Я почти давлюсь напитком.
– Ты ради этого уволилась?! – спрашиваю ее. – Почему?
– Потому что Маркус – моя вторая половинка, – говорит Грейс-Энн – серьезно, как сердечный приступ. Я истошно смеюсь.
– У тебя с головой все в порядке? – интересуюсь. Я снова слишком много выпила.
– На самом деле, – встревает Кендалл, – многие участницы бросали свою работу, а потом сходились с главным героем.
– Ой, спустись с небес на землю, – отвечаю я. – Зарегистрируйся в приложении для знакомств!
– Жак, – шепчет Рикки на выдохе, но достаточно громко, и мы все равно ее слышим. Она тоже не понимает, насколько пьяна. – Ты опять грубишь.
Вздыхаю.
– Извини. Ты права. Я знаю, что не все могут просто не ходить на работу три месяца, – бросаю взгляд в сторону Рикки, – остается только надеяться, что все сложится, наверное. Потому что так уж жизнь устроена, да?
Кендалл смотрит на меня исподлобья.
– Ты же знаешь, что не все мы настолько ограниченны, чтобы не понимать сарказма? Перестала бы ты важничать, Жаклин.
– Почему бы тебе не рассказать девочкам, чем ты занимаешься, а, Жак? – легко встраивается в разговор Прия. Я смотрю на нее и готовлюсь защищаться, но когда поворачиваюсь обратно к девочкам, то вижу, что они глядят на меня с интересом.
– Я писательница, – говорю я после неловко длинной паузы.
– Что, серьезно? – спрашивает Грейс-Энн.
Кендалл изящно поднимает бровь.
– И мы могли прочитать твои книги?
Я кошусь на продюсеров и съемочную группу. Они наблюдают за нами. Я могу притвориться кем-то успешным.

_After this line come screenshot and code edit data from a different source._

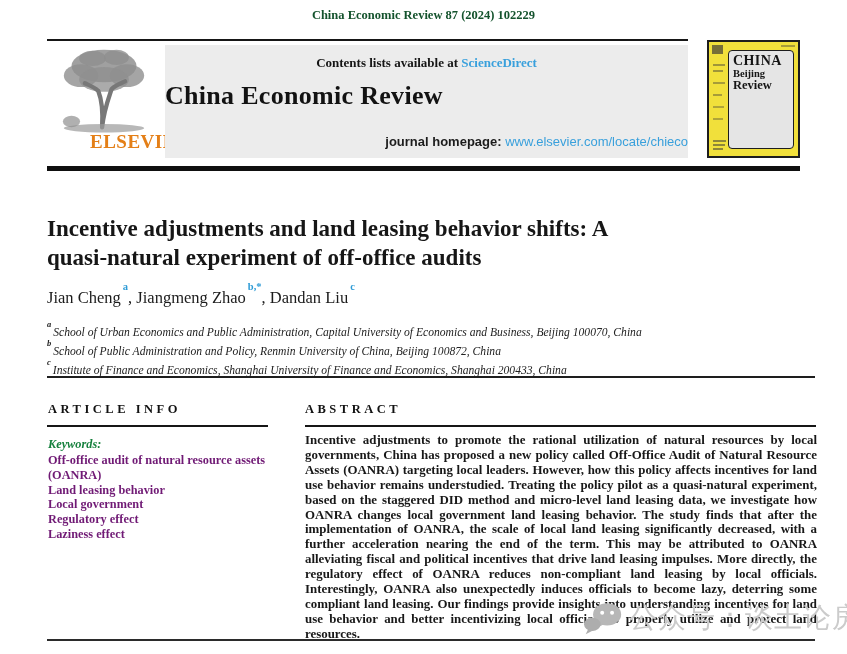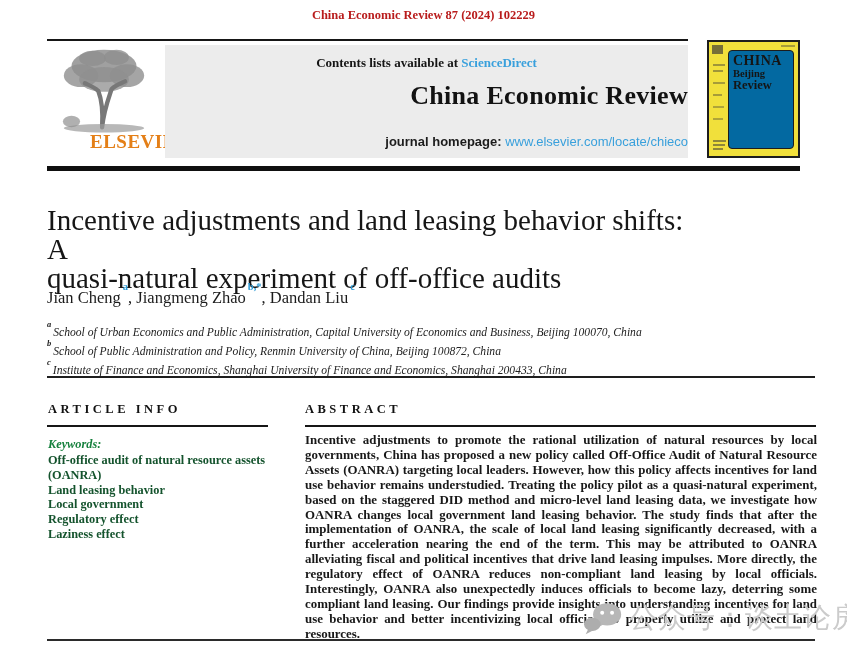"China Economic Review 87 (2024)" .citation { color: #b91c1c -> #14532d }
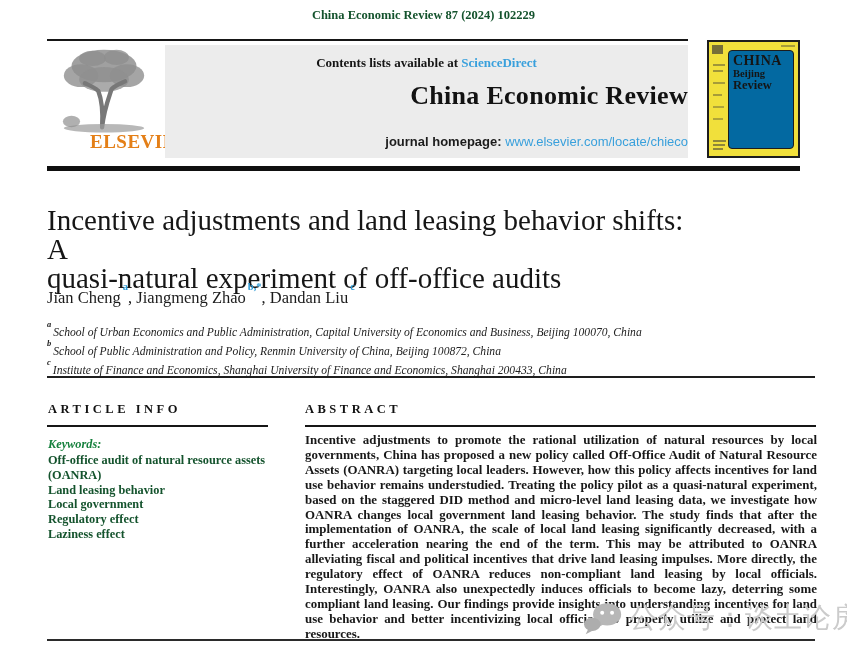"CHINA" .cover-inner { background: #0369a1 -> #e5e5e5 }
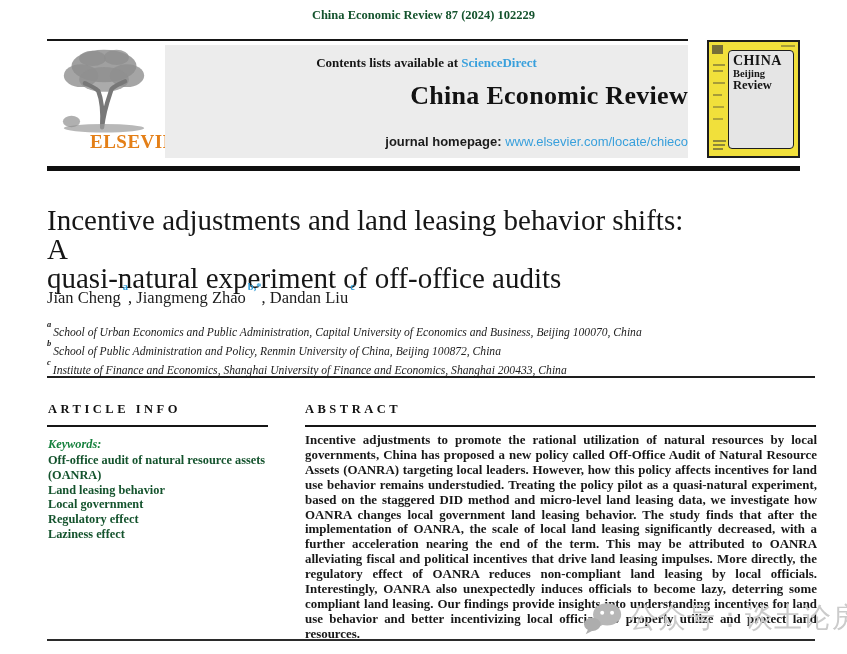"China Economic Review" .jtitle { text-align: right -> left }
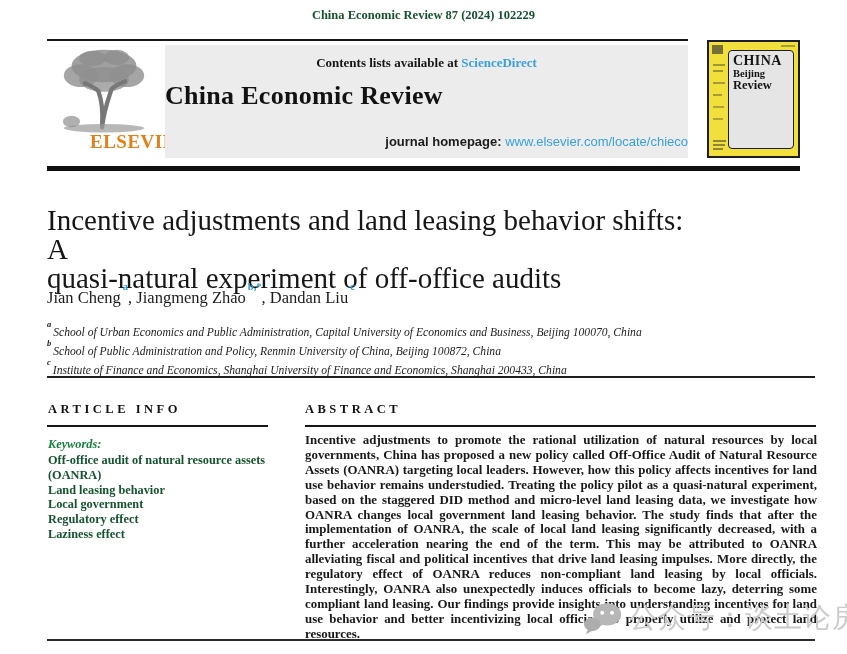"Incentive adjustments and land leasing" .title { font-size: 29px -> 23px; font-weight: none -> bold; top: 206px -> 214px }
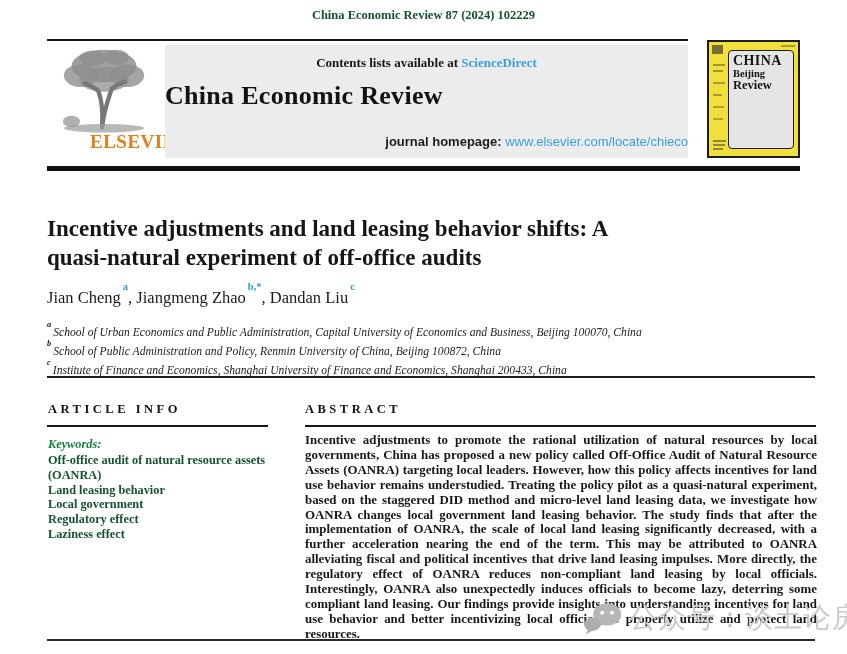"Off-office audit of natural resource" .kw-list { color: #14532d -> #701a75 }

– Ну… – я растягиваю слово. – Не знаю даже. Если вы из читающих, то да, – я встречаюсь глазами с Кендалл и говорю: – Мои романы довольно популярны в книжных клубах.
Обман. Обман, который непременно будет раскрыт, но Генри улыбается мне из-за плеча Кендалл.
Тут возвращается Алиана, вся в слезах.
– Стейша, – говорит она сквозь всхлипы, – украла мое время с Маркусом. Мы говорили о моей дочке, а она просто… она сказала, он ей нужен.
– Эй, – Грейс-Энн подскакивает и обнимает Алиану. – Эй, все в порядке. Все будет хорошо.
Алиана садится рядом с Грейс-Энн, все еще всхлипывая. Она пьяна. Все мы пьяные. Я бросаю взгляд в сторону Рикки. Она просто пожимает плечами в ответ на творящийся у нас на глазах бардак.
– Я просто… – продолжает Алиана, – это сложно, но у нас с ним все так хорошо двигалось. Она пытается встрять между нами с самой полосы препятствий!
– В смысле? – спрашиваю я, потому что мне скучно и я пьяная.
Али смотрит на меня со слезами в глазах, и на миг мое ледяное сердце тает. Она выглядит по-настоящему несчастной.